According to officials, the decision will help the township improve the level of animal control services and public safety while also complying with state requirements, including conducting a dog census.

“This decision makes sense for a diverse community like Middle Township as we continue our efforts of providing a much higher level of services and public safety for our community,” said Mayor Tim Donohue.  “The small amount of revenue that the township sacrifices by not sharing our animal control services with other communities will be greatly offset by a much higher level of service, protection, and compliance with various regulations and state mandates.”

Middle Township retains the services of animal control officer William Candell, who will now serve the township on a full-time basis. 
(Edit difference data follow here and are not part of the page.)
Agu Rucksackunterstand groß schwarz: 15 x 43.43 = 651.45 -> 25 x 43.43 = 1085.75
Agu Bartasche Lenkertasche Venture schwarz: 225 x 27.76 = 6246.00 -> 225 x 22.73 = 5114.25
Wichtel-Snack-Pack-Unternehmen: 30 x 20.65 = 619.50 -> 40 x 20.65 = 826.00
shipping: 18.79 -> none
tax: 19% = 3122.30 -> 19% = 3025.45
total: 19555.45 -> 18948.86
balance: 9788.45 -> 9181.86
According to information from the township, Candell will enhance and improve the Middle’s animal control services while providing additional educational opportunities to the public, and more detailed reports to the Township Committee. 
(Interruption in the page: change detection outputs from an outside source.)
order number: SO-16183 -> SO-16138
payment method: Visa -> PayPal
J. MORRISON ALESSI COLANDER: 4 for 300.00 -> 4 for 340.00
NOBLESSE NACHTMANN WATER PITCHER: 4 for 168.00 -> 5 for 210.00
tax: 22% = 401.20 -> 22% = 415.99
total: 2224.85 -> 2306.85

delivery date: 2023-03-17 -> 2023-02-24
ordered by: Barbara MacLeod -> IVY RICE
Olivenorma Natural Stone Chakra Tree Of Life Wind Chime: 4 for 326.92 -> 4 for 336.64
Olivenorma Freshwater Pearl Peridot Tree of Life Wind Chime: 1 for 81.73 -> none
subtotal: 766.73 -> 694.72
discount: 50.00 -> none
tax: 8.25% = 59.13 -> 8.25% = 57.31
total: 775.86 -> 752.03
Monthly reports will detail items such as unlicensed dogs, rabies and animal cruelty cases, and community outreach opportunities.  The township will have a more diligent effort to document and follow up on all animal complaints and investigations, reads a statement from a township spokesman.

The township will schedule and promote two rabies clinics each year.  The next clinic will be held 2 p.m. Saturday, Jan. 25, at the Middle Township Public Works building.  In accordance with state statute, Middle Township will also conduct a dog census every two years with a full report to be issued to the Township Committee no later than Sept. 1.  A dog census effort involving Animal Control and members of the Middle Township Department of Public Works will begin in February. 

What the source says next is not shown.